Дойл и Гален развернули меня к открытой двери. Один каблук со скрипом волочился по камням. Нет, от меня требовалось держаться лучше. Я сосредоточилась на том, чтобы не волочить ноги, но Гален и Дойл держали меня. Мир сузился, и в нем была только одна задача – переставлять каждую ногу впереди другой. Боги мои, как я хотела бы оказаться дома! Но королева ждала, а снисходительность к тем, кто заставляет ее ждать, в число добродетелей королевы не входит.

Я увидела краем глаза, как идет за нами чуть сбоку Китто. Согласно этикету гоблинов, он был моим консортом, моей игрушкой.

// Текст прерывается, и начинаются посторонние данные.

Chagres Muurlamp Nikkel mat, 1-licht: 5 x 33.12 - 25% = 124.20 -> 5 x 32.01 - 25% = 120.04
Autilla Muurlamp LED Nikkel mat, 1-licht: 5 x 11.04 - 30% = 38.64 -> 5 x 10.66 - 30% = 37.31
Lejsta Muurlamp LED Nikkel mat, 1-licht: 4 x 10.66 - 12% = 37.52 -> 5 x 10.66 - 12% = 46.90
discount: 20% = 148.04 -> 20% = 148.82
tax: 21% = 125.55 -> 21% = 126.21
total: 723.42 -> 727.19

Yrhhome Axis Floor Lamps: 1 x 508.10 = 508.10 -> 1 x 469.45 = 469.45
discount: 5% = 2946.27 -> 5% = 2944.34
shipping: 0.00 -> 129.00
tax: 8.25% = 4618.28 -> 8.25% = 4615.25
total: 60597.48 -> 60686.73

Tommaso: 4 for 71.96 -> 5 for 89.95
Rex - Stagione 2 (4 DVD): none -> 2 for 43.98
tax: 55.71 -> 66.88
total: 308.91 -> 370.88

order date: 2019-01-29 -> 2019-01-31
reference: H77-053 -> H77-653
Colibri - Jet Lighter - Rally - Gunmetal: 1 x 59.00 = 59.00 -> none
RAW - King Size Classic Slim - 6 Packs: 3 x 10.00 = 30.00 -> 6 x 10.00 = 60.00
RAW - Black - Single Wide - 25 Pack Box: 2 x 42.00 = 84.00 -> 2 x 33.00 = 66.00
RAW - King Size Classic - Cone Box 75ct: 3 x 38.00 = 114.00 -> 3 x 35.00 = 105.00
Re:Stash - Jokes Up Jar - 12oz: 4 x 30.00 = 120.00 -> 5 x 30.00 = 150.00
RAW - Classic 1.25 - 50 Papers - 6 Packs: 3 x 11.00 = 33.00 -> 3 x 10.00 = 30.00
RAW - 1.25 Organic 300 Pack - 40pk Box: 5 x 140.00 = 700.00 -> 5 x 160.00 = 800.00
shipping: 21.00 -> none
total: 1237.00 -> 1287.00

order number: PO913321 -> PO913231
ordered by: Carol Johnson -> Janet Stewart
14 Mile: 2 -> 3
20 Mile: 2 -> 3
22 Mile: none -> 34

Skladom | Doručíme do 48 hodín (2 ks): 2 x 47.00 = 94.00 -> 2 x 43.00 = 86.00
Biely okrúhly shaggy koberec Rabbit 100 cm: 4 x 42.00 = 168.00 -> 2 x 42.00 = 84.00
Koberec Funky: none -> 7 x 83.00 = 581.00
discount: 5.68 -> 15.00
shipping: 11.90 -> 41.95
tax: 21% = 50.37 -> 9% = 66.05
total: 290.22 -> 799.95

Да, он мог бы меня изувечить во время секса, но только если бы у меня хватило глупости пустить его к себе в постель, не обговорив контракт, что можно и чего нельзя. Рис мог бы избежать увечий, если бы знал гоблинов, но большинство сидхе видят в них просто варваров, дикарей. Мало кто изучает законы дикарей, а мой отец изучал.

Конечно, я не собиралась иметь секс ни с какой породой гоблинов. Я собиралась поделиться с ним плотью – в буквальном смысле слова. Гоблины любят плоть больше, чем кровь или секс. Поделиться плотью означает одновременно и секс, и великий дар права на укус, след от которого останется до смерти твоего любовника или любовницы. Это был способ отметить своего любовника, показать, что он был с гоблином. У многих гоблинов были специальные рисунки шрамов, которые они ставили на всех своих любовниках, чтобы их победы были сразу видны.

Но что бы ни пришлось мне сделать для скрепления договора, на ближайшие полгода гоблины – мои союзники. Мои, а не Кела, не даже королевы. Если война начнется в ближайшие полгода, королеве придется договариваться со мной, если она захочет, чтобы гоблины воевали на ее стороне. Это стоит капельки крови, а может, и фунта мяса, если не придется отдавать все сразу.

Глава 32

Сразу за дверью в камне была впадина. Именно здесь разворачивались ноги в течение тысяч лет, поворачиваясь на каблуках, чтобы взойти на низкий помост в другом конце комнаты. Я бы могла пройти по этому полу в абсолютном мраке, но сегодня я зацепилась за впадинку в полу. Зажатая между двумя стражами, я должна была бы быть как внутри стены, но лодыжка подвернулась, и меня бросило на Дойла так резко, что я увлекла за собой Галена. На миг Дойл удержал нас, но мы тут же рухнули кучей на пол.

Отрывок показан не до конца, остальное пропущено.